Kumar Anoop, Emam Walid, Tashkandy Yusra
Department of Statistics, Central University of Haryana, Mahendergarh, Haryana, 123031, India.
Department of Statistics, Amity University, Lucknow, 226028, India.
Heliyon. 2024 Aug 14;10(16):e36090. doi: 10.1016/j.heliyon.2024.e36090. eCollection 2024 Aug 30.
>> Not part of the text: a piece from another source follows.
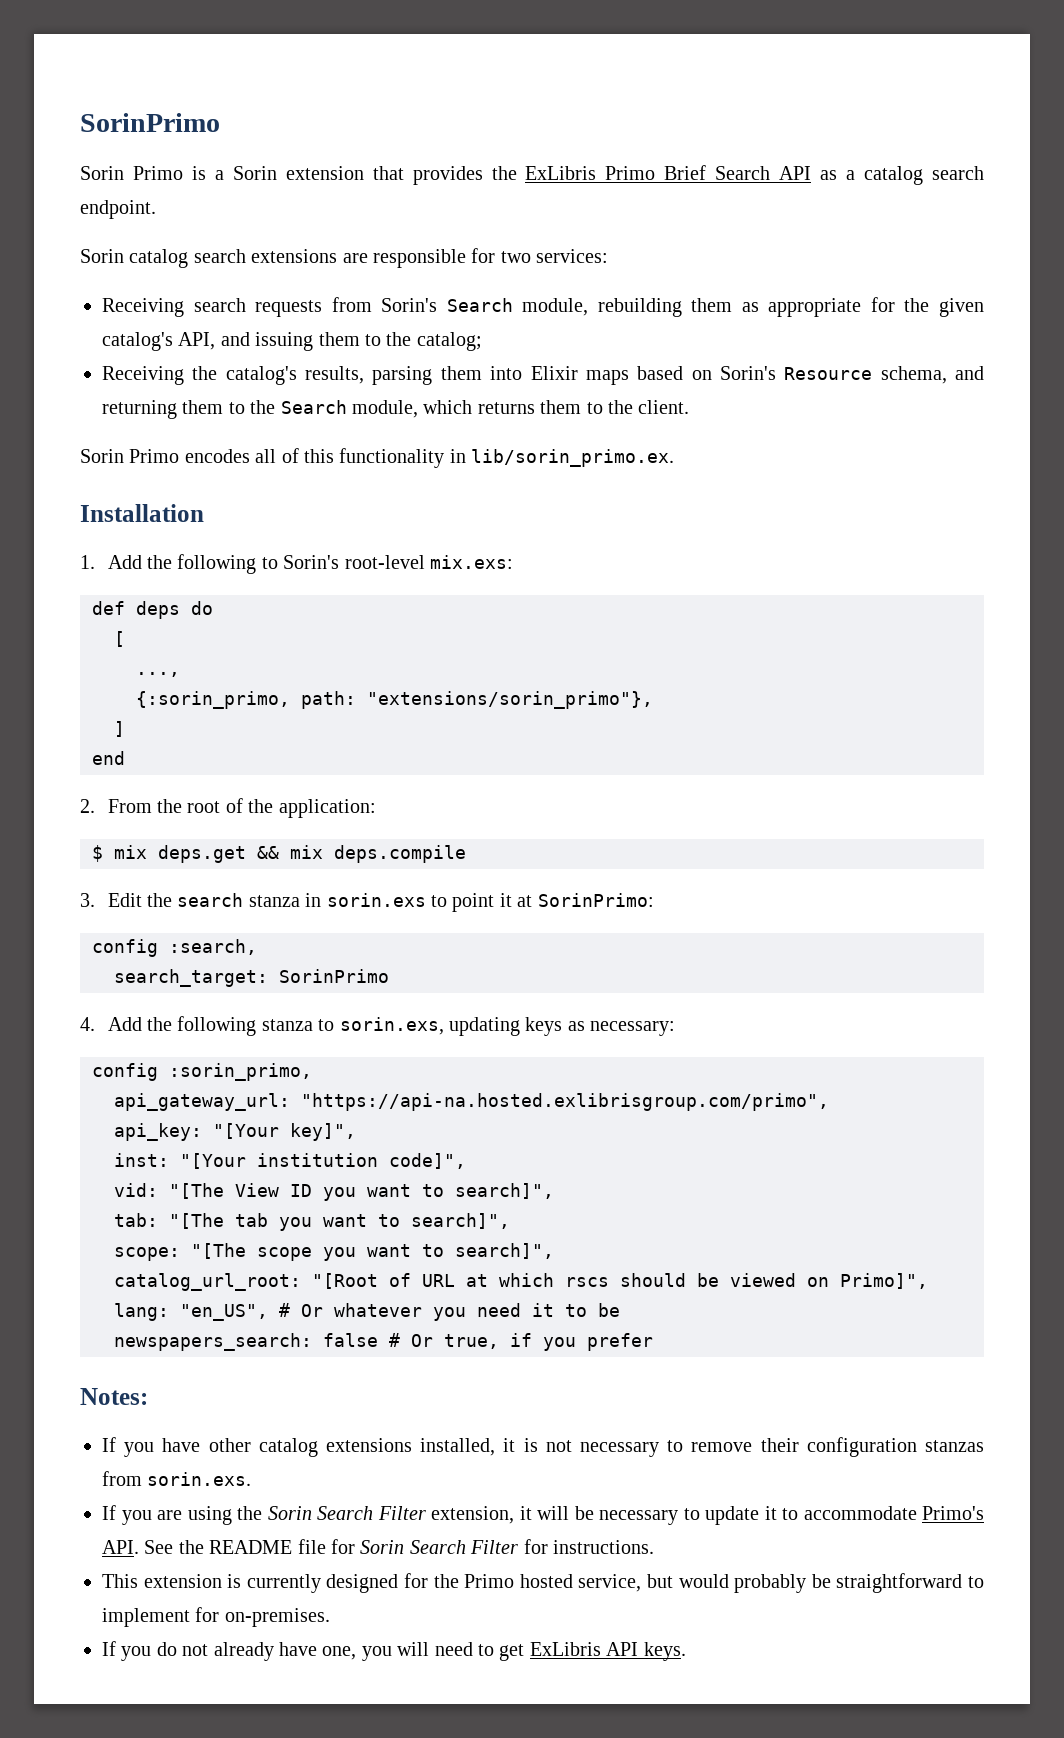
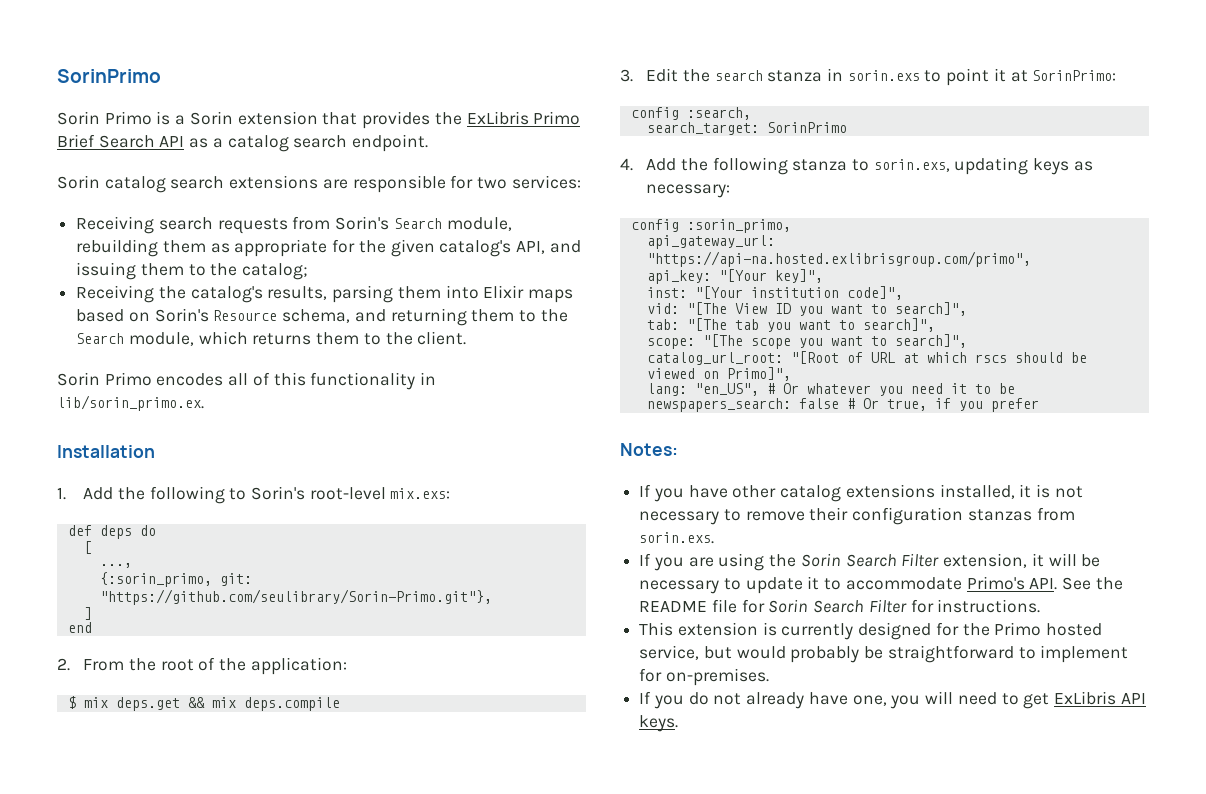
[301,691,653,709] path: "extensions/sorin_primo"}, -> [219,573,252,586] [99,589,492,605] git: "https://github.com/seulibrary/Sorin-Primo.git"},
With an emphasis on memory-type approaches, this study presents a class of estimators specifically designed for estimating population variation in simple random sampling (SRS). The term 'memory-type' pertaining to the use of exponentially weighted moving averages (EWMA) statistic for the estimation, which utilizes the current and past information in temporal surveys. The study provides expressions for the bias and mean square error (MSE) of these estimators and establishes conditions under which their efficiency represses the conventional and other memory-type estimators. The theoretical findings are reinforced through a comprehensive simulation study conducted on hypothetically sampled populations. Additionally, the effectiveness of the proposed estimators is demonstrated utilizing real-life population data. The findings of simulation and real data application show the superiority of the proposed memory type estimator over the existing usual and memory type estimators.
本研究着重于记忆型方法,提出了一类专门为估计简单随机抽样(SRS)中的总体方差而设计的估计量。“记忆型”一词涉及使用指数加权移动平均(EWMA)统计量进行估计,该统计量在时间调查中利用了当前和过去的信息。该研究给出了这些估计量的偏差和均方误差(MSE)的表达式,并确定了它们的效率优于传统估计量和其他记忆型估计量的条件。通过对假设抽样总体进行的全面模拟研究,强化了理论研究结果。此外,利用实际总体数据证明了所提出估计量的有效性。模拟和实际数据应用的结果表明,所提出的记忆型估计量优于现有的常规估计量和记忆型估计量。